Free! Does Google Do Anything for Free?
April 7, 2025
No AI. Just a dinobaby sharing an observation about younger managers and their innocence.
What an inducement! Such a deal!
How excited was I to read this headline:
Gemini 2.5 Pro Is Google’s Most Powerful AI Model and It’s Already Free
The write up explains:
Google points to several benchmark tests that show the prowess of Gemini 2.5 Pro. At the time of writing it tops the LMArena leaderboard, where users give ratings on responses from dozens of AI chatbots. It also scores 18.8 percent on the Humanity’s Last Exam test—which measures human knowledge and reasoning—narrowly edging out rival models from OpenAI and Anthropic.
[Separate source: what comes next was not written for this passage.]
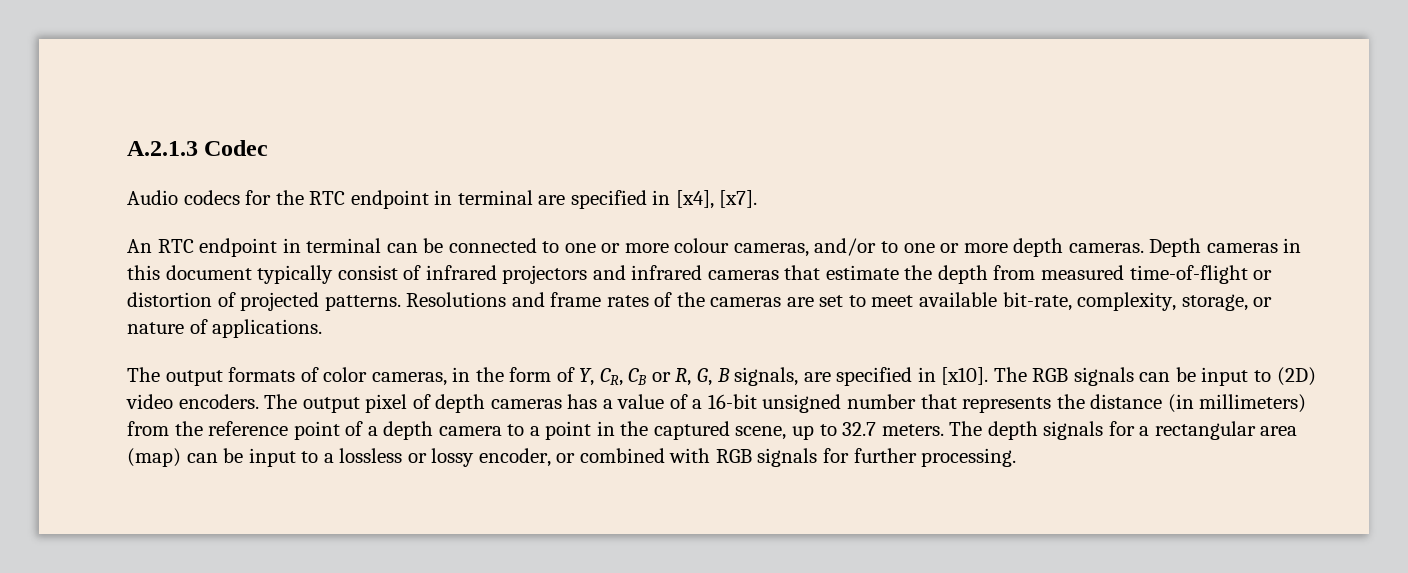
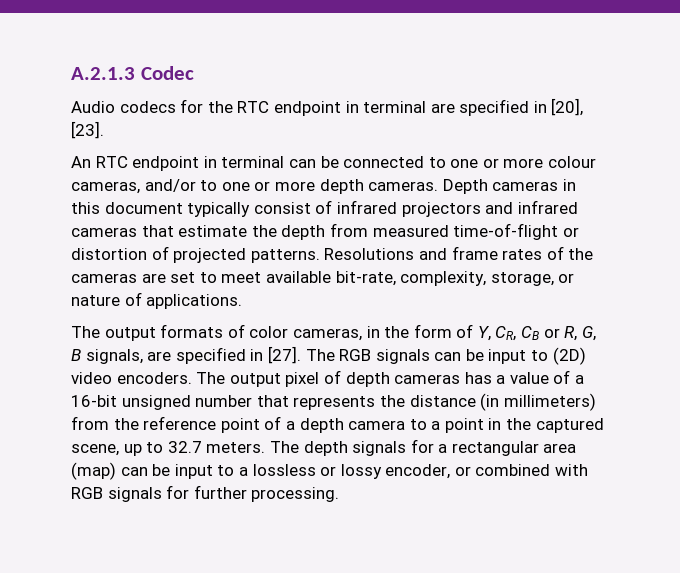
- Audio codecs for the RTC endpoint in terminal are specified in [x4], [x7].
+ Audio codecs for the RTC endpoint in terminal are specified in [20], [23].
- The output formats of color cameras, in the form of Y, CR, CB or R, G, B signals, are specified in [x10].
+ The output formats of color cameras, in the form of Y, CR, CB or R, G, B signals, are specified in [27].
As a dinobaby, I understand this reveal is quantumly supreme. Google is not only the best. The “free” approach puts everyone on notice that Google is not interested in money. Google is interested in…. Well, frankly, I am not sure.
Thanks, You.com. Good enough. I have to pay to get this type of smart art.
Possible answers include: [a] publicity to deal with the PR tsunami the OpenAI Ghibli capability splashed across my newsfeeds, [b] a response to the Chinese open source alternatives from eCommerce outfits and mysterious venture capital firms, [c] Google’s tacit admission that its best card is the joker that allows free access to the game, [d] an unimaginative response to a competitive environment less and less Google centric each day.
Pick one.
The write up reports:
The frenetic pace of AI development shows no signs of slowing down anytime soon, and we can expect more Gemini 2.5 models to appear in the near future. “As always, we welcome feedback so we can continue to improve Gemini’s impressive new abilities at a rapid pace, all with the goal of making our AI more helpful,” says Koray Kavukcuoglu, from Google’s DeepMind AI lab.
The question is, “Have the low-hanging AI goodies been harvested?”
I find that models are becoming less distinctive. One of my team handed me two sheets of paper. On one was a paragraph from our locally installed Deepseek. The other was a sheet of paper of an answer from You.com’s “smart” option.
My response was, “So?” I could not tell which model produced what because the person whom I pay had removed the idiosyncratic formatting of the Deepseek output and the equally distinctive outputting from You.com’s Smart option.
My team member asked, “Which do you prefer?”
I said, “Get Whitney to create one write up and input our approach to the topic.”
Both were okay; neither was good enough to use as handed to me.
Good enough. The AI systems reached “good enough” last year. Since then, not much change except increasing similarity.
Free is about right. What’s next? Paying people to use Bing Google?
Now to answer the headline question, “Does Google do anything for free?” My answer: Only when the walls are closing in.